Transcatheter Aortic Valve Replacement/TAVR
For certain patients with a damaged aortic valve as a result of aortic stenosis, open-heart valve replacement surgery can be risky, especially if they are older and have other health conditions. These patients once had few other options, but now an alternative exists: transcatheter aortic valve replacement (TAVR) surgery. This procedure involves introducing a new valve without having to remove the old one.
In TAVR, a catheter is inserted from the groin or neck and extended to the heart, where the valve is. The surgeon sends a collapsible valve through the tube to the aortic valve, where the replacement valve expands. It pushes the old valve's leaflets out of the way and begins opening and closing normally to allow blood to pass.
All patients with aortic stenosis are candidates for TAVR.
It used to be that only patients who had a very high risk for open-heart surgery were the only candidates for TAVR, but recently, studies have shown that patients at low-risk for surgery also can benefit from TAVR. If you've been told you have a tight heart valve, or that there are no ways to treat your heart-valve issues — TAVR is a therapy for you.
Patients typically are in the hospital for just 36 hours and can return to work within just a few days — compared to up to a week of hospitalization for open heart surgery, in addition to a monthlong recovery at home.
TAVR can help these individuals live longer — and better.
Just like the aortic valve, the heart's mitral valve can get narrowed (stenosis), but more commonly, it gets leaky. The valve's two leaflets do not close properly, and blood flows backward through the valve — this is called mitral valve regurgitation. Patients with mitral valve regurgitation can experience profound shortness of breath; have heart failure symptoms or be diagnosed with heart failure; develop swelling in their legs; and over time cause heart function to get weak.
A less invasive alternative to open-heart surgery, the MitraClip procedure is a catheter-based treatment that involves placing the MitraClip device — a metal clip with a covering of polyester fabric — on a regurgitating mitral valve, the gateway between the heart's left atrium and left ventricle. The MitraClip pins part of the valve together, which allows the rest of the structure to open and close around it and prevents blood from leaking backward. This decreases the amount of blood that moves backward through the valve and into the lungs, which can cause shortness of breath.

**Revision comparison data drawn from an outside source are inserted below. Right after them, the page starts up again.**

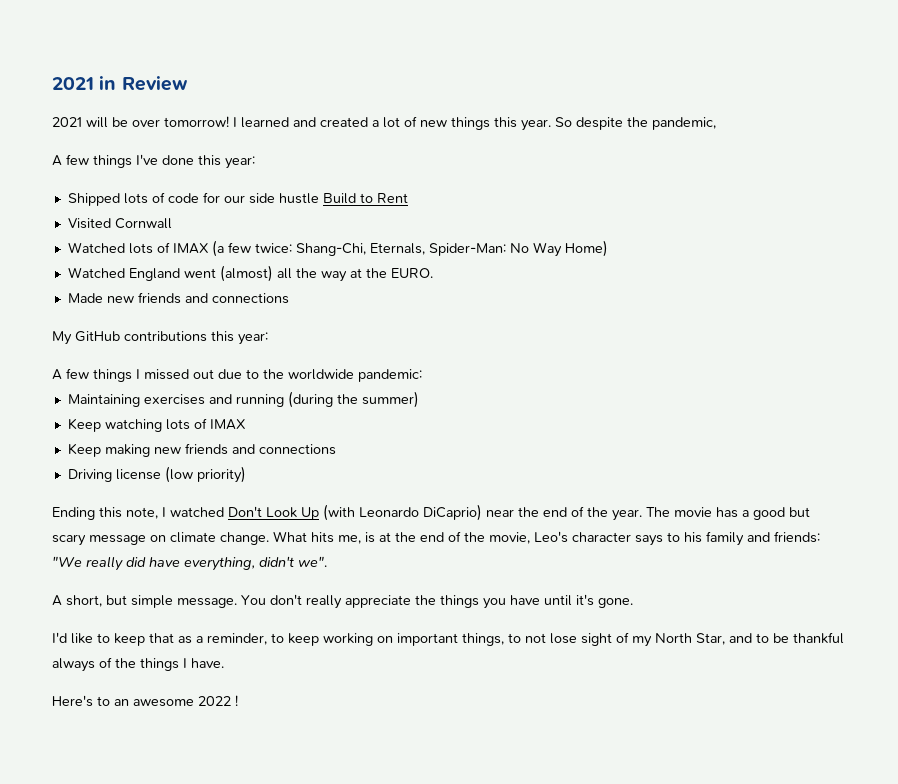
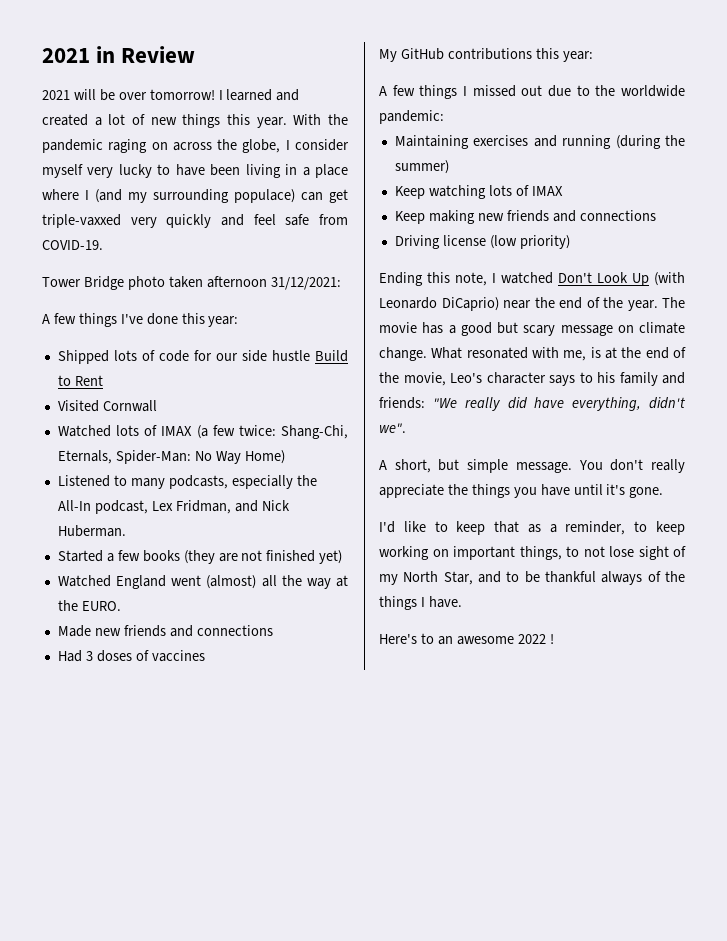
- So despite the pandemic,
+ With the pandemic raging on across the globe, I consider myself very lucky to have been living in a place where I (and my surrounding populace) can get triple-vaxxed very quickly and feel safe from COVID-19.
+ Tower Bridge photo taken afternoon 31/12/2021:
+ Listened to many podcasts, especially the All-In podcast, Lex Fridman, and Nick Huberman.
+ Started a few books (they are not finished yet)
+ Had 3 doses of vaccines
- What hits me, is at the end of the movie, Leo's character says to his family and friends: "We really did have everything, didn't we".
+ What resonated with me, is at the end of the movie, Leo's character says to his family and friends: "We really did have everything, didn't we".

Left Atrial Appendage Occlusion/The WatchmanTM Procedure
Certain individuals with atrial fibrillation, the most common type of abnormal heart rhythm, have an above-average risk for stroke because the irregular pumping of the heart can cause a blood clot to form in the heart's left atrial appendage (LAA), a small structure in the top-left chamber of the heart. If the clot dislodges and travels to an artery that sends blood to the brain, it can cause a stroke.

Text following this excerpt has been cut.